→ **DIRECTIONS**: Read the data, and whenever a line holds the word "авторизацию", report that line.

→ **INPUT RECORDS**:
*** Begin section ***
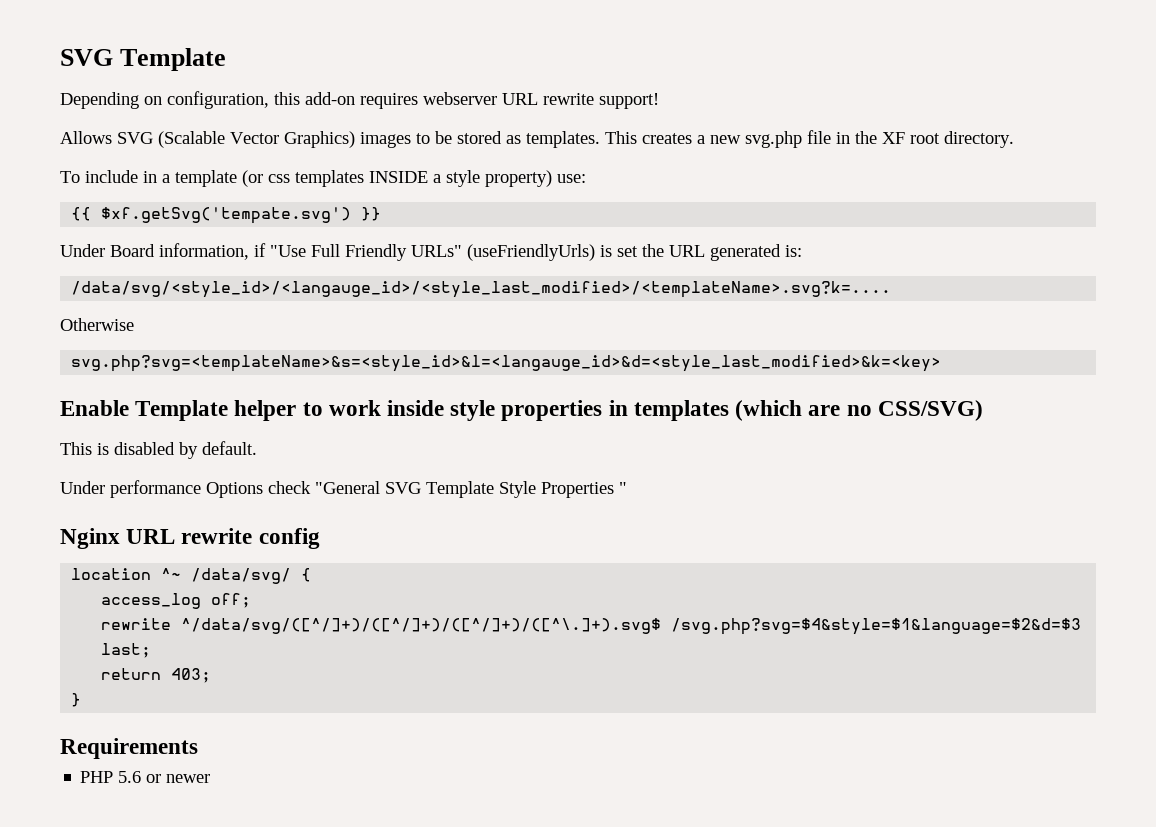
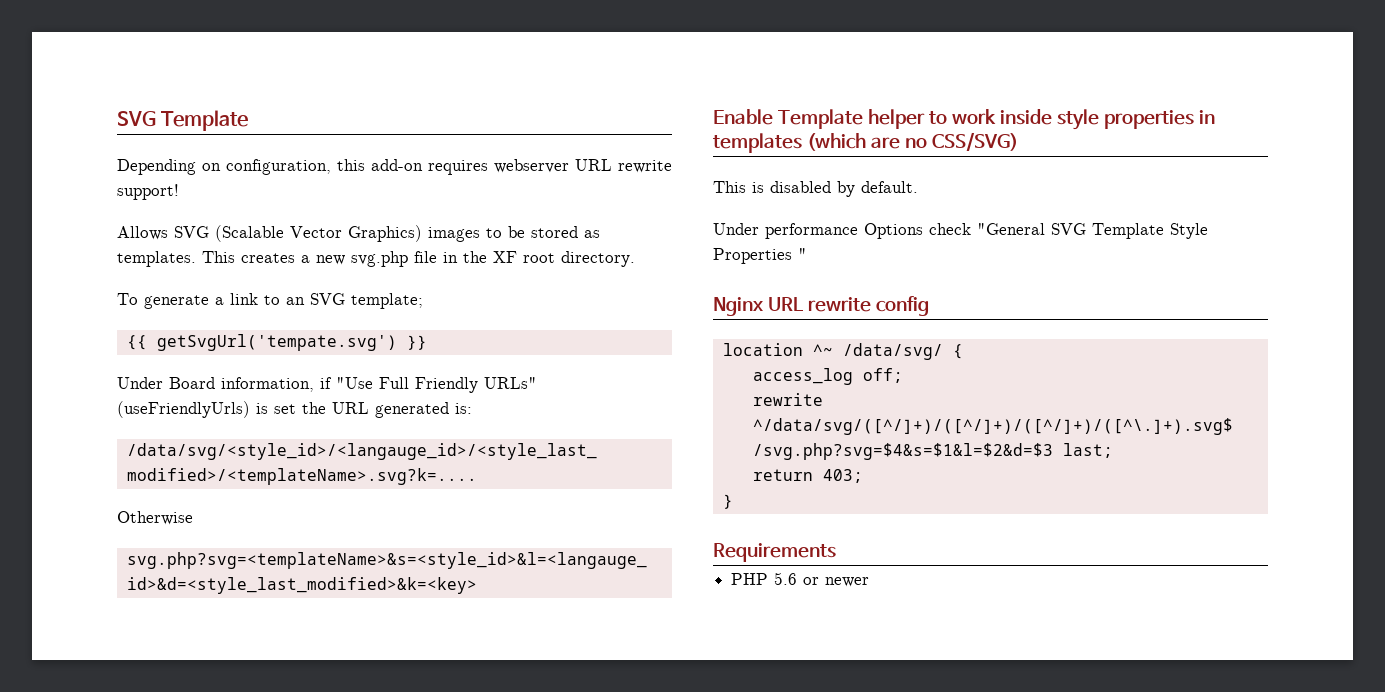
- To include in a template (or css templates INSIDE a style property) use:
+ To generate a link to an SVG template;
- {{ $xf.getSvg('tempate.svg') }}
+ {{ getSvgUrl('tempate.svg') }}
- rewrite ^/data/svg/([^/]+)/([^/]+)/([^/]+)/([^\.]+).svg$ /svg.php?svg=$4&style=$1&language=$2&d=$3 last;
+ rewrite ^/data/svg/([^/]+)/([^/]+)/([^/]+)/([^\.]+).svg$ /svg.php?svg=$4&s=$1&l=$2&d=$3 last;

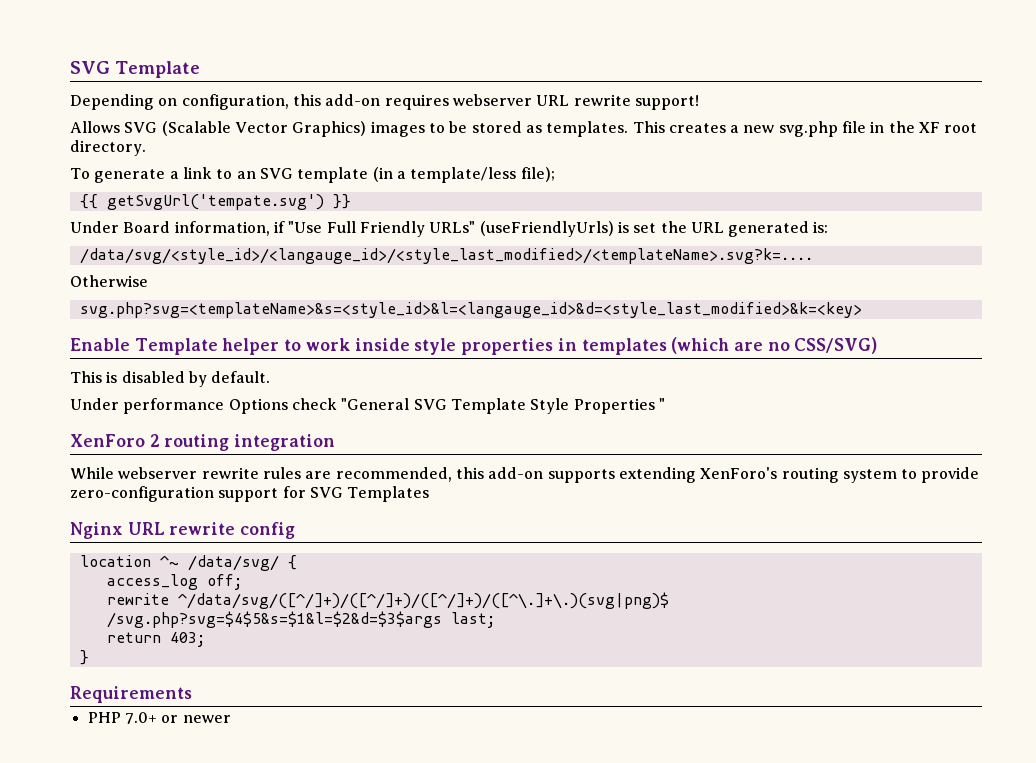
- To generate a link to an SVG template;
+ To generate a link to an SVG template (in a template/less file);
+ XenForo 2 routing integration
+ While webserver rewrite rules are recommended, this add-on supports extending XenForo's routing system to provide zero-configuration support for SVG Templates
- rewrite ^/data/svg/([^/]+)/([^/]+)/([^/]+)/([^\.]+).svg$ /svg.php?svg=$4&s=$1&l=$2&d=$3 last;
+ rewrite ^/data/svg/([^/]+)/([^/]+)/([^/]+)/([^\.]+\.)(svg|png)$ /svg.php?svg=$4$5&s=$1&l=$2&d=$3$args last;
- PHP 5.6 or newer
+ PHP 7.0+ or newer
*** End section ***
*** Begin section ***
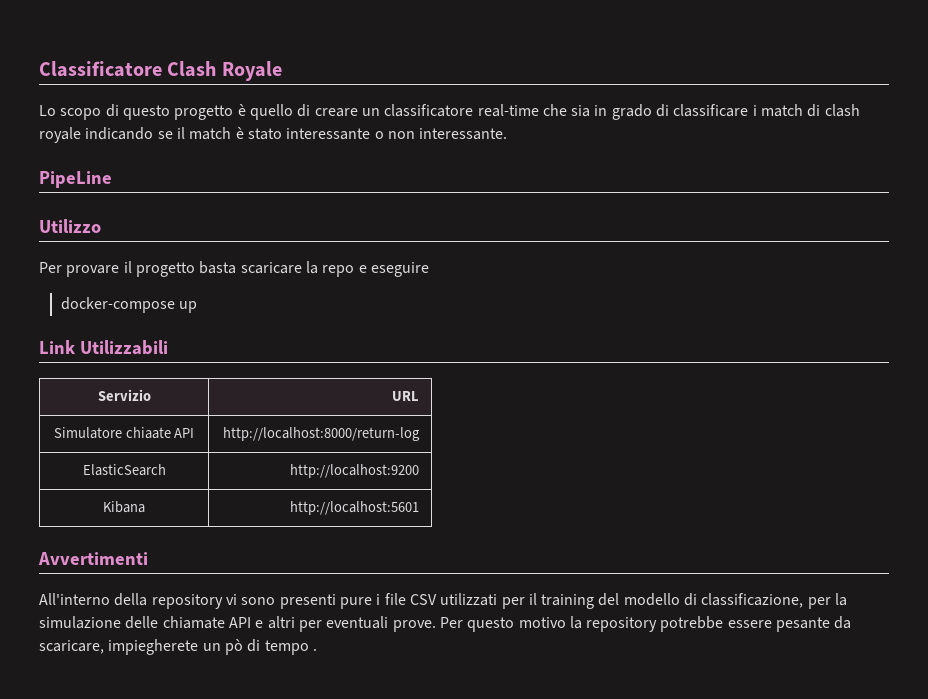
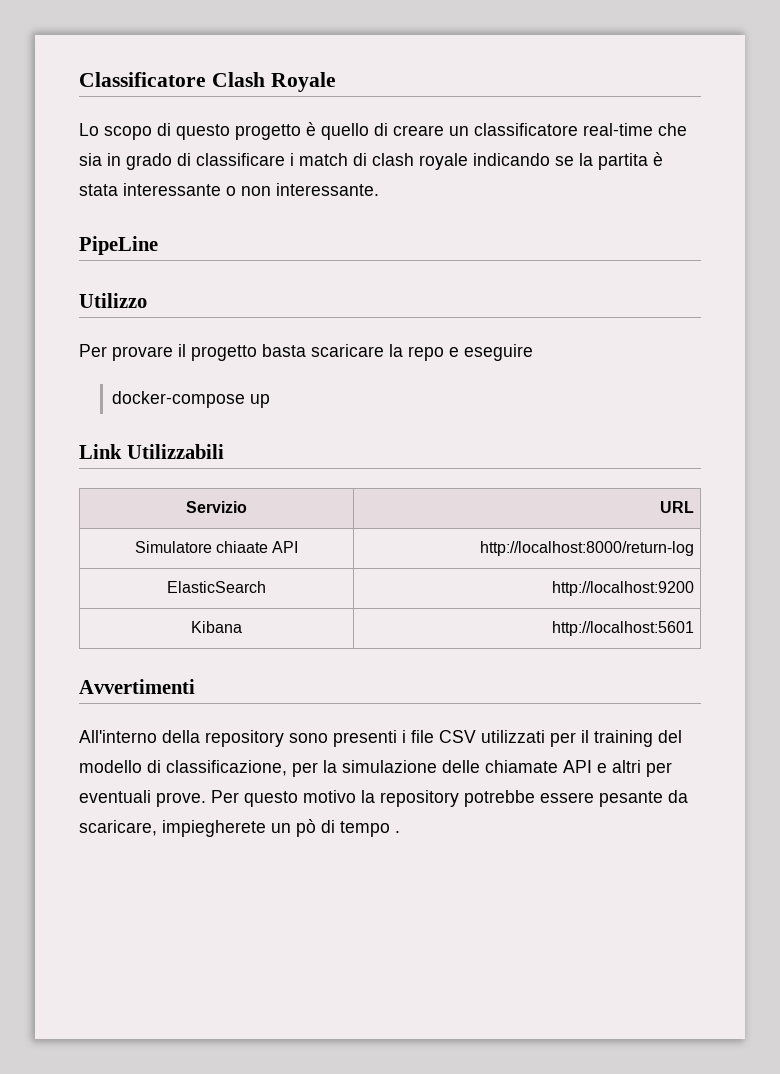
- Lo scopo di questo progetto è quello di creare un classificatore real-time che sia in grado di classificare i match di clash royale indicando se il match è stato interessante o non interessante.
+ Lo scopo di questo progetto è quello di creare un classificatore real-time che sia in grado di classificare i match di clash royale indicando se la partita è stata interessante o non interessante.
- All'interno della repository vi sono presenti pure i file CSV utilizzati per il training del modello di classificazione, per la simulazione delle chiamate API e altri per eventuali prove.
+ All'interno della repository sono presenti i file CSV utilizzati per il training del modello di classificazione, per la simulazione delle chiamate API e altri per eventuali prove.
*** End section ***
*** Begin section ***
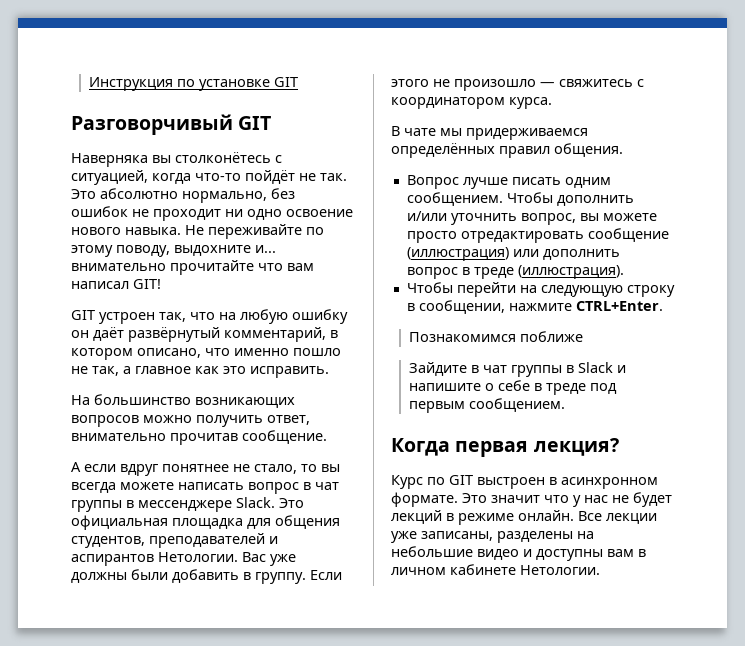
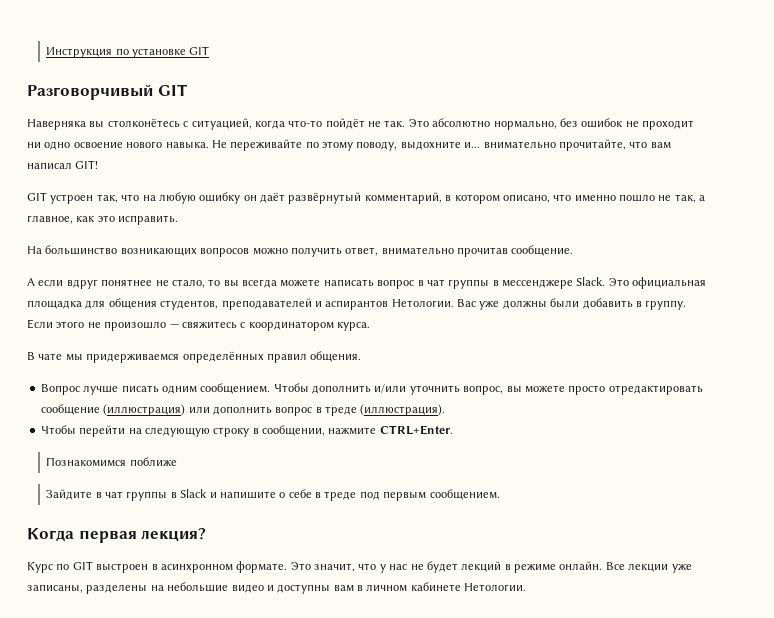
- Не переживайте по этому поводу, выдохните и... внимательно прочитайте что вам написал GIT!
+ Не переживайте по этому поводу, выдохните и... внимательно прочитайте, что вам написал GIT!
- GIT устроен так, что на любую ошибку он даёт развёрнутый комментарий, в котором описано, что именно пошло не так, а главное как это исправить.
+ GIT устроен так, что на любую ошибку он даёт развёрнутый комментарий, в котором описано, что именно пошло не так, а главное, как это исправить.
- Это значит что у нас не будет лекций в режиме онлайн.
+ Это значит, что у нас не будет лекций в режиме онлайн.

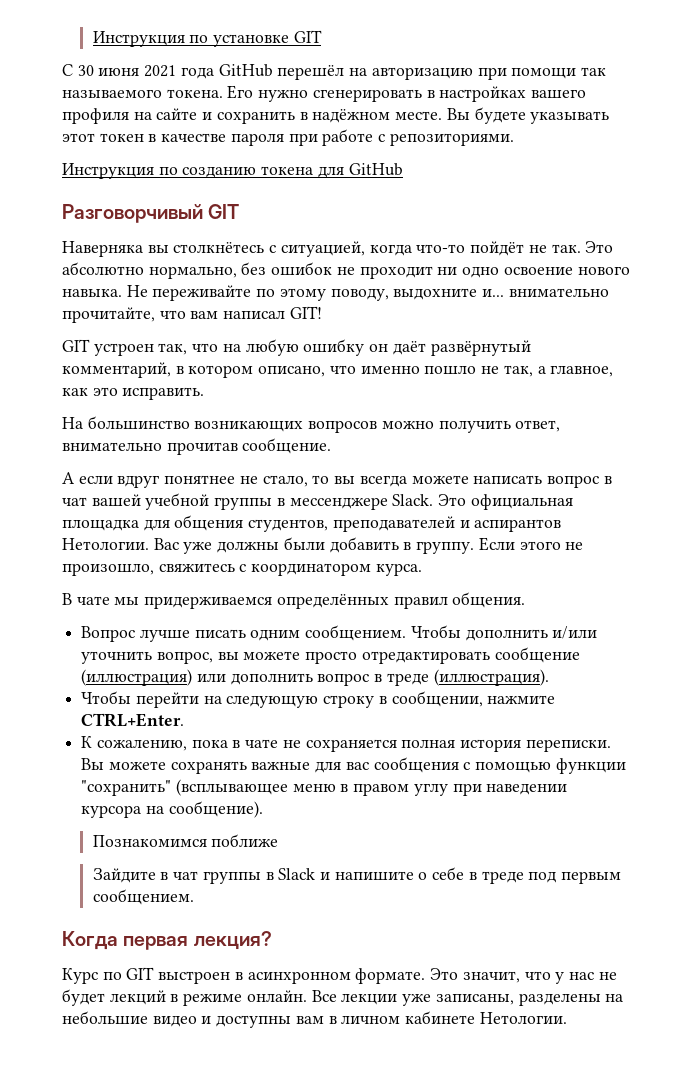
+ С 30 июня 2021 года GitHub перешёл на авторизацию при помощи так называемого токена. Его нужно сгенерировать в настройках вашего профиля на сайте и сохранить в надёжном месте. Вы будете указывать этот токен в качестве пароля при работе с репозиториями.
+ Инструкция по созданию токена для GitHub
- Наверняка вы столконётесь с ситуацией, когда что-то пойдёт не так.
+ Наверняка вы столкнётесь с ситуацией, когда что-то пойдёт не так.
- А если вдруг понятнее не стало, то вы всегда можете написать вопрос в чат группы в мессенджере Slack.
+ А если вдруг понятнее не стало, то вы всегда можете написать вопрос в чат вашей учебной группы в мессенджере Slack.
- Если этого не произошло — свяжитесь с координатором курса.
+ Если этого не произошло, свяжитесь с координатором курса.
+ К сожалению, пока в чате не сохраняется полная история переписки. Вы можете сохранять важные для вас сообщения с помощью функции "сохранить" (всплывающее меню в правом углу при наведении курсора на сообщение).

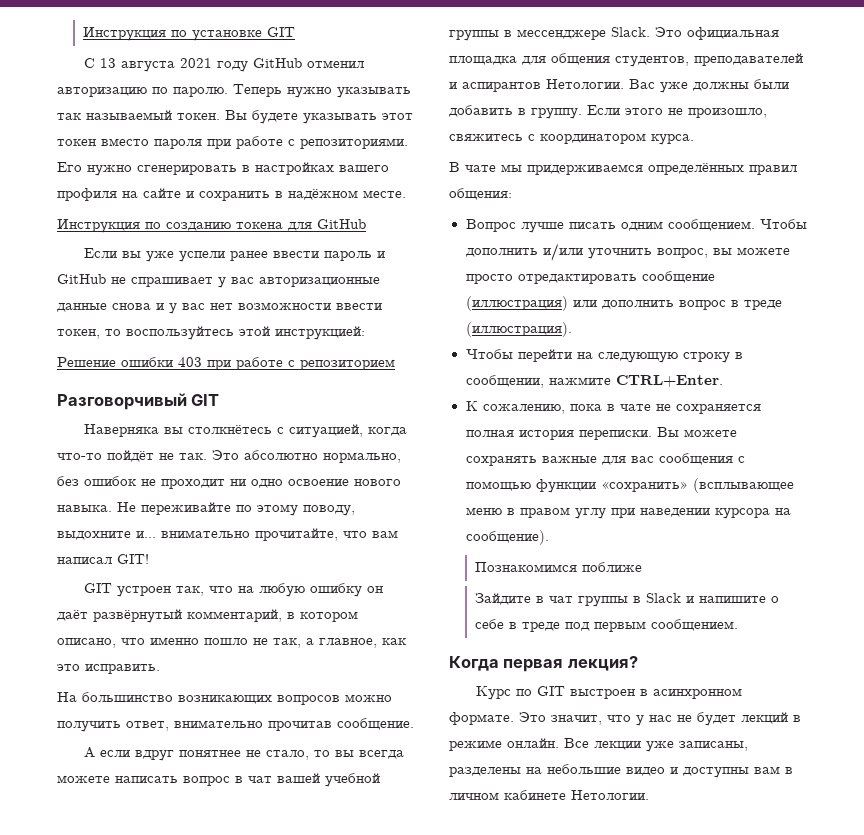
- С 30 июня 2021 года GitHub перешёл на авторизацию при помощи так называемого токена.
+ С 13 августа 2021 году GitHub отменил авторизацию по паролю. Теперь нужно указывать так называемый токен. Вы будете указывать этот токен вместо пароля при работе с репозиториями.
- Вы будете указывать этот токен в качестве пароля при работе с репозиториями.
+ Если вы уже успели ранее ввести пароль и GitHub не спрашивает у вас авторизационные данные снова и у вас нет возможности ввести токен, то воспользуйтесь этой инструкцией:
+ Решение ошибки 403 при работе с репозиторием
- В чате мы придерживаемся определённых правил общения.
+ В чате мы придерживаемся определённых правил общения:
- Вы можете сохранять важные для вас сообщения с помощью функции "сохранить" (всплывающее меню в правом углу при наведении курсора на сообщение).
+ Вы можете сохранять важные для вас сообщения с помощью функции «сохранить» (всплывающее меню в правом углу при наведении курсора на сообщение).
*** End section ***
→ **ANSWER SPACE**:
+ С 30 июня 2021 года GitHub перешёл на авторизацию при помощи так называемого токена. Его нужно сгенерировать в настройках вашего профиля на сайте и сохранить в надёжном месте. Вы будете указывать этот токен в качестве пароля при работе с репозиториями.
- С 30 июня 2021 года GitHub перешёл на авторизацию при помощи так называемого токена.
+ С 13 августа 2021 году GitHub отменил авторизацию по паролю. Теперь нужно указывать так называемый токен. Вы будете указывать этот токен вместо пароля при работе с репозиториями.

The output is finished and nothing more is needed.